As I write this on Friday morning, that early northward turn is the scenario favored by several of the ensemble members of the ECMWF model. Ensemble members are the outputs from a single weather model that is run multiple times with slightly different initial atmospheric conditions. That’s done to account for the fact that there are always errors in our observations of the atmosphere and ocean, and even the smallest errors eventually result in different model forecasts.

However, other ECMWF ensemble members, and almost all of the GFS ensemble members, bring Elsa into the southeastern Gulf before curving the storm sharply northward on Tuesday.
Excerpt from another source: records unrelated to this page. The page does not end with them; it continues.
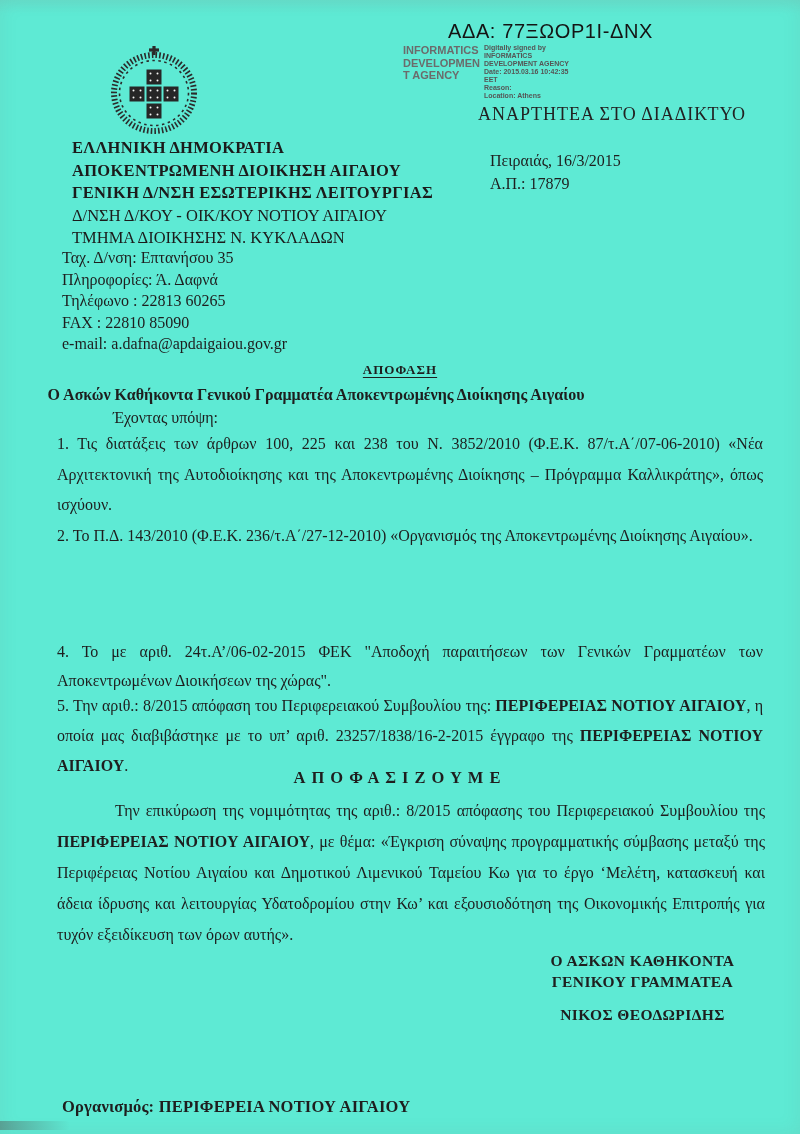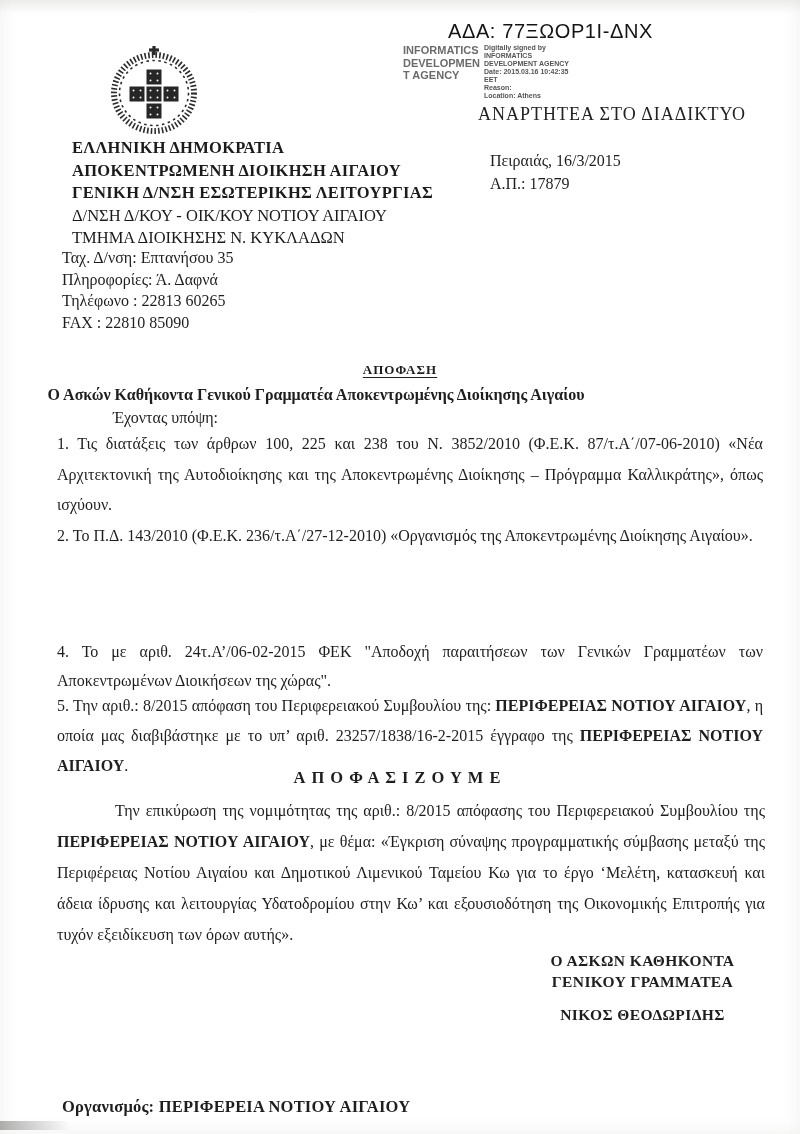--- a/index.html
+++ b/index.html
@@ -10,7 +10,7 @@
   }
   .page{
     position:relative;width:800px;height:1134px;overflow:hidden;
-    background:#ffffff;
+    background:#5eead4;
     box-shadow:inset 0 0 18px rgba(120,120,115,.12);
     color:#1e1e1e;
   }

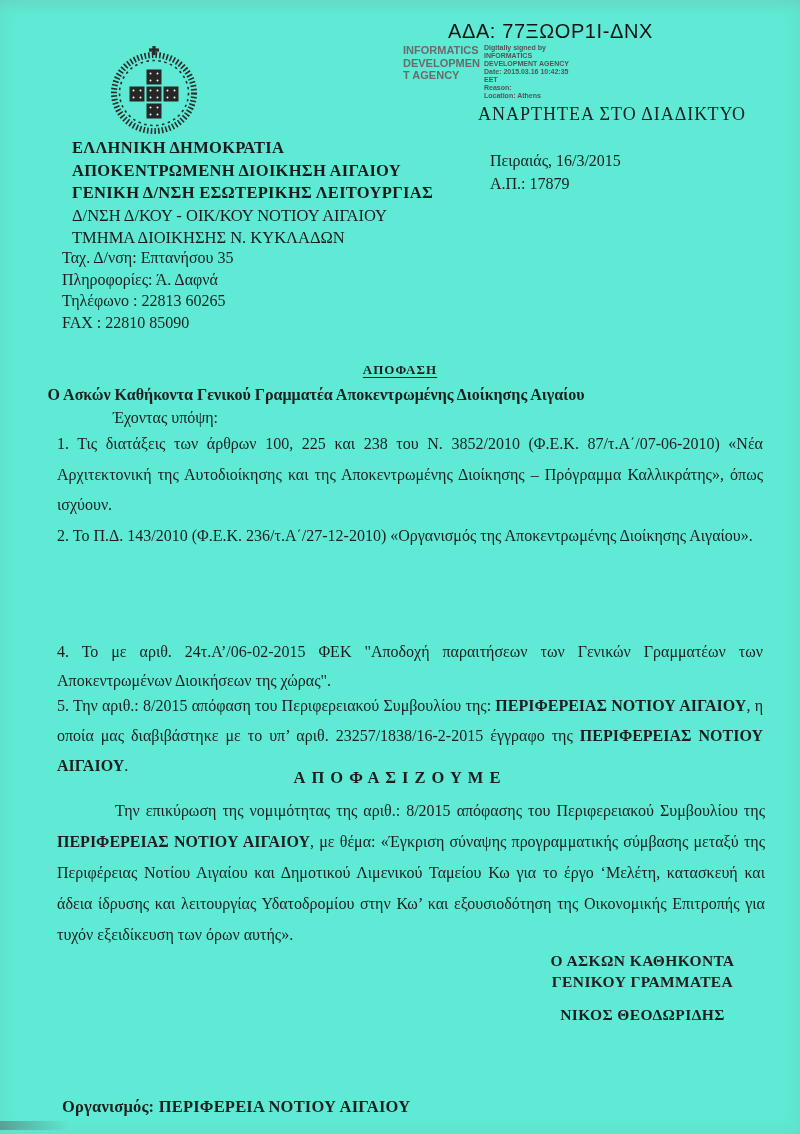--- a/index.html
+++ b/index.html
@@ -158,6 +158,7 @@
     <div>Πληροφορίες: Ά. Δαφνά</div>
     <div>Τηλέφωνο : 22813 60265</div>
     <div>FAX : 22810 85090</div>
+    <div>e-mail: a.dafna@apdaigaiou.gov.gr</div>
   </div>
 
   <div class="abs dec-title">

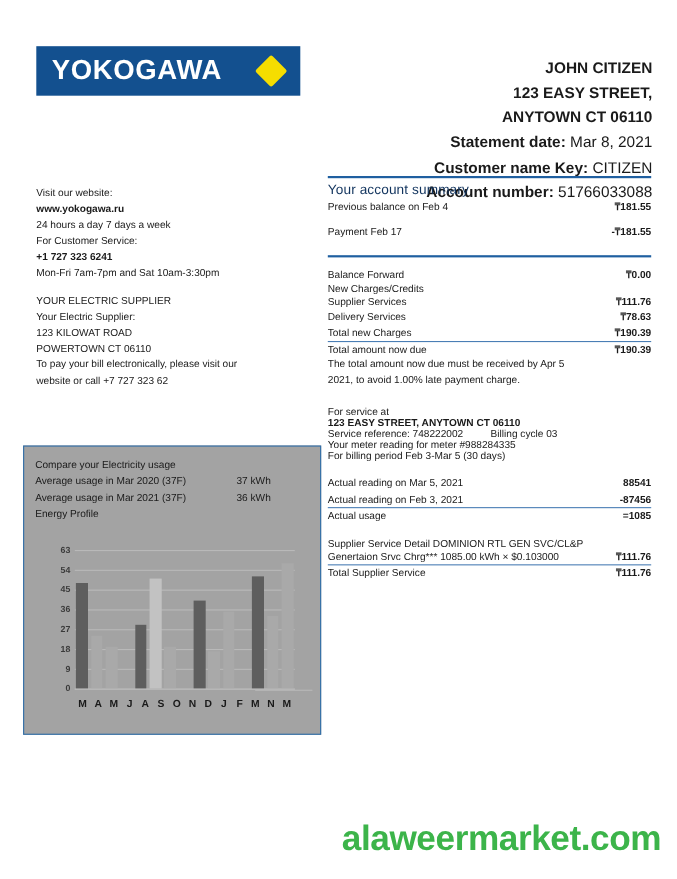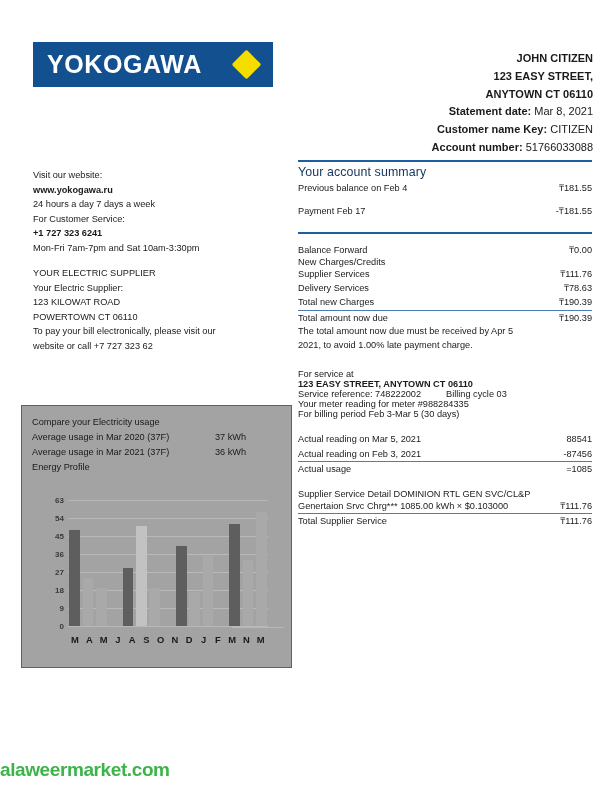--- a/index.html
+++ b/index.html
@@ -47,7 +47,7 @@
     position: absolute;
     right: 22px; top: 50px;
     text-align: right;
-    font-size: 11px;
+    font-size: 14px;
     line-height: 1.62;
   }
   .cust-block .b { font-weight: bold; }

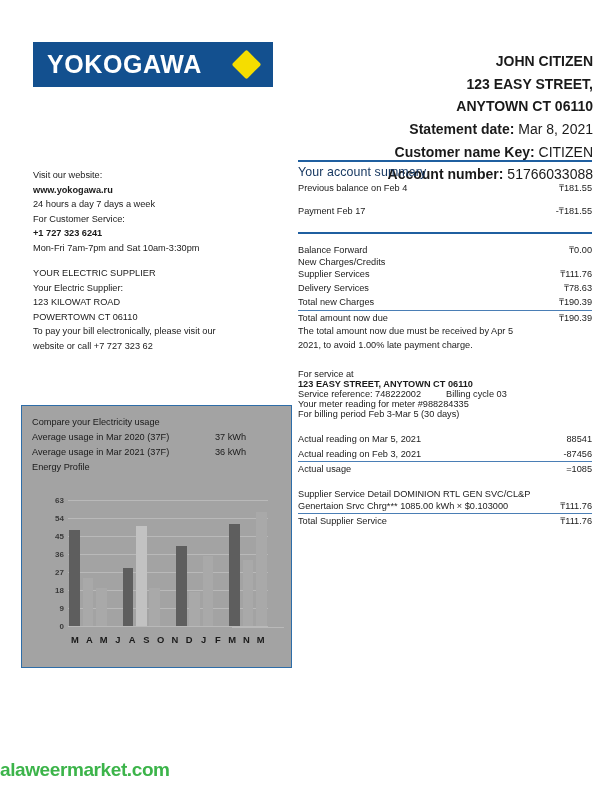--- a/index.html
+++ b/index.html
@@ -87,7 +87,7 @@
     align-items: baseline;
     line-height: 1.55;
   }
-  .row .amt { font-weight: normal; white-space: nowrap; padding-left: 8px; }
+  .row .amt { font-weight: bold; white-space: nowrap; padding-left: 8px; }
   .spacer-sm { height: 9px; }
   .spacer-md { height: 13px; }
   .spacer-lg { height: 17px; }

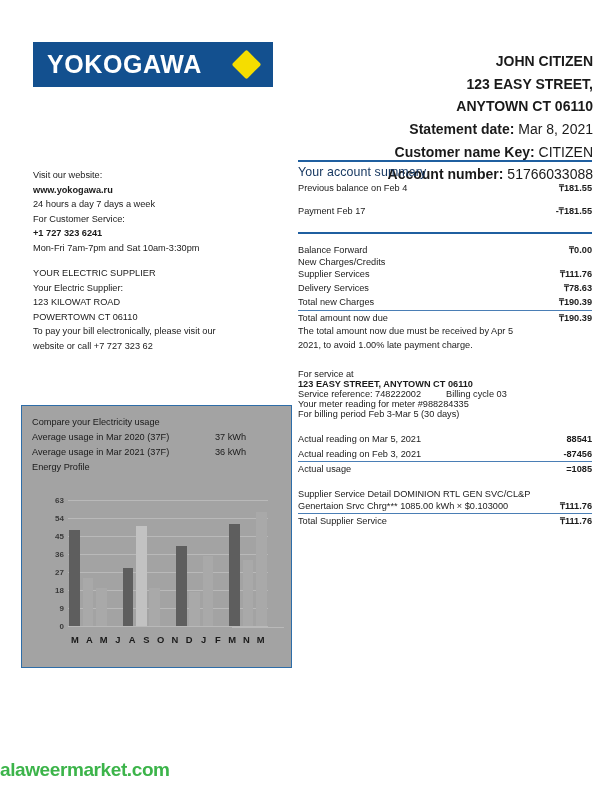--- a/index.html
+++ b/index.html
@@ -172,8 +172,9 @@
     position: absolute;
     left: 0; bottom: 18px;
     width: 615px;
+    text-align: right;
     padding-right: 14px;
-    font-size: 19px;
+    font-size: 32px;
     font-weight: bold;
     color: #3CB44A;
     letter-spacing: -0.4px;

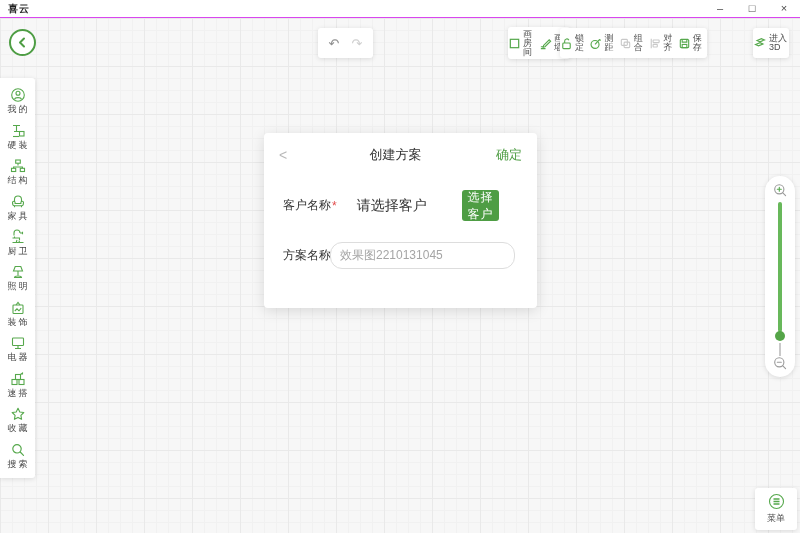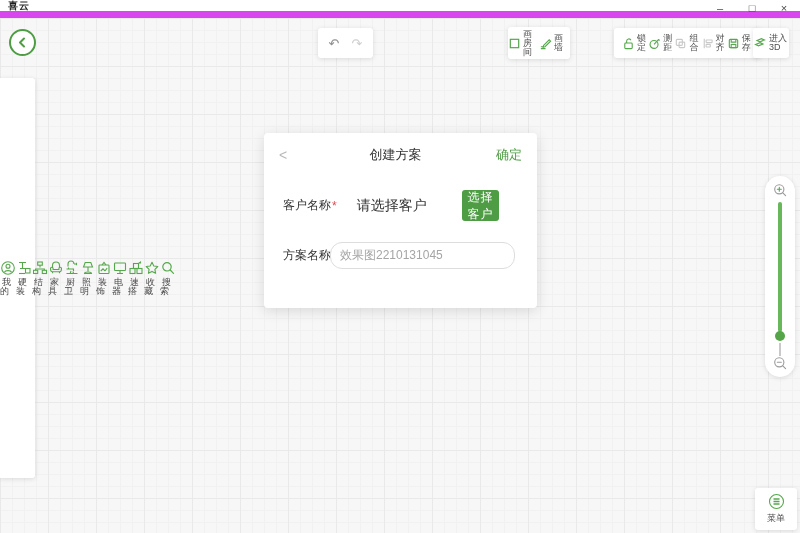--- a/index.html
+++ b/index.html
@@ -9,7 +9,7 @@
 
   
   .titlebar { position:absolute; top:0; left:0; right:0; height:18px; background:#fff;
-              display:flex; align-items:center; z-index:30; border-bottom:7px solid #d946ef; }
+              display:flex; align-items:center; z-index:30; border-bottom:1px solid #d946ef; }
   .app-title { font-size:10px; color:#1e1e1e; margin-left:8px; font-weight:bold; letter-spacing:1px; }
   .win-controls { margin-left:auto; display:flex; height:100%; }
   .win-btn { width:32px; text-align:center; font-size:11px; color:#4a4a4a; line-height:17px; cursor:default; }

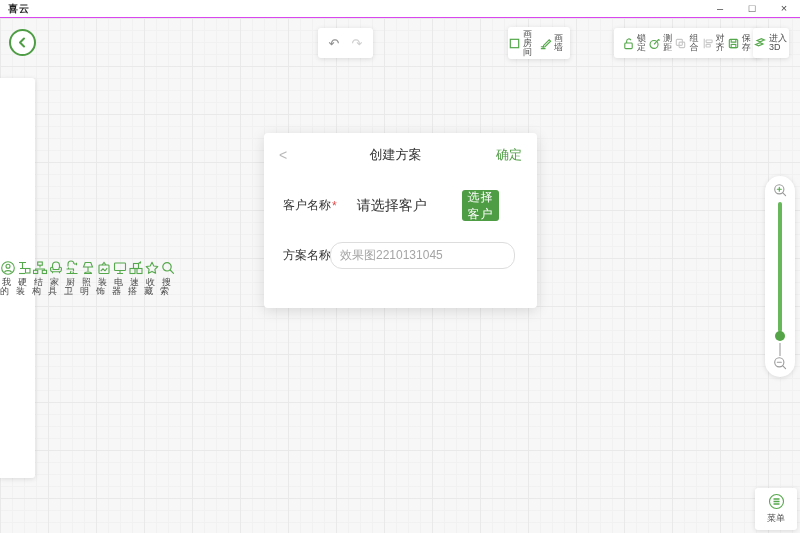--- a/index.html
+++ b/index.html
@@ -40,7 +40,7 @@
   .tool-item { flex:1; display:flex; flex-direction:row; align-items:center;
                justify-content:center; gap:2px; font-size:9px; color:#4f4f4f; line-height:1; }
   .draw-box  { left:508px; top:27px; width:62px; height:32px; display:flex; padding:2px 0; }
-  .tools-box { left:614px; top:28px; width:147px; height:30px; display:flex; padding:2px 8px; }
+  .tools-box { left:560px; top:28px; width:147px; height:30px; display:flex; padding:2px 0; }
   .enter3d-box { left:753px; top:28px; width:36px; height:30px; display:flex; padding:2px 0; }
 
   .icon-green { color:#56a84c; }

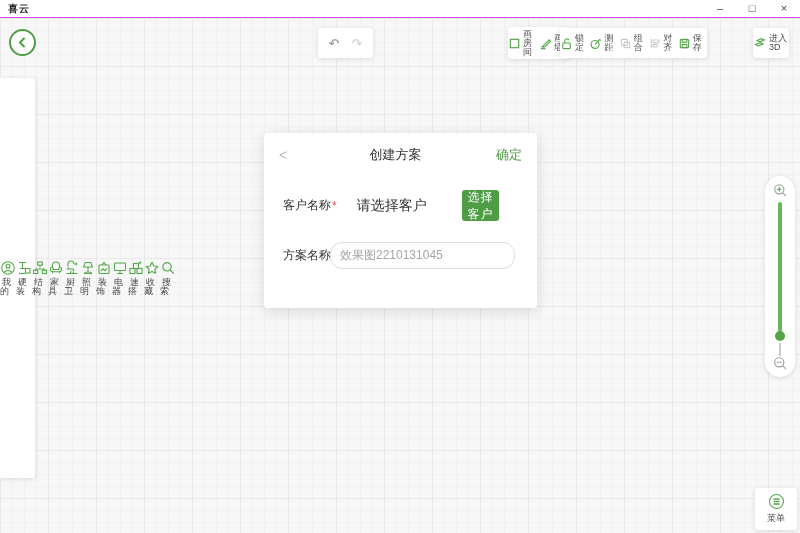--- a/index.html
+++ b/index.html
@@ -48,7 +48,7 @@
 
   
   .sidebar { left:0; top:78px; width:35px; height:400px; border-radius:0 3px 3px 0;
-             display:flex; flex-direction:row; padding:5px 0; }
+             display:flex; flex-direction:column; padding:5px 0; }
   .side-item { flex:1; display:flex; flex-direction:column; align-items:center;
                justify-content:center; gap:2px; font-size:9px; color:#464646;
                letter-spacing:2px; line-height:1; text-indent:2px; }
The experts at making sense out of these kinds of model variations are the forecasters at the National Hurricane Center (NHC). Check their latest five-day forecast for Elsa online at www.nhc.noaa.gov. Don’t focus on the centerline of the forecast track three to five days out. Instead, concentrate on whether we are in the “cone” of average forecast error that is shown on the NHC’s forecast map.

Another useful NHC forecast map displays a swath of colors corresponding to the probability of tropical storm force winds. Over the next couple of days, the probabilities for coastal Mississippi will likely increase as Elsa moves closer. Hopefully by Monday or Tuesday, the probabilities in our area will begin to decrease as Elsa sets a heading for someplace to our east.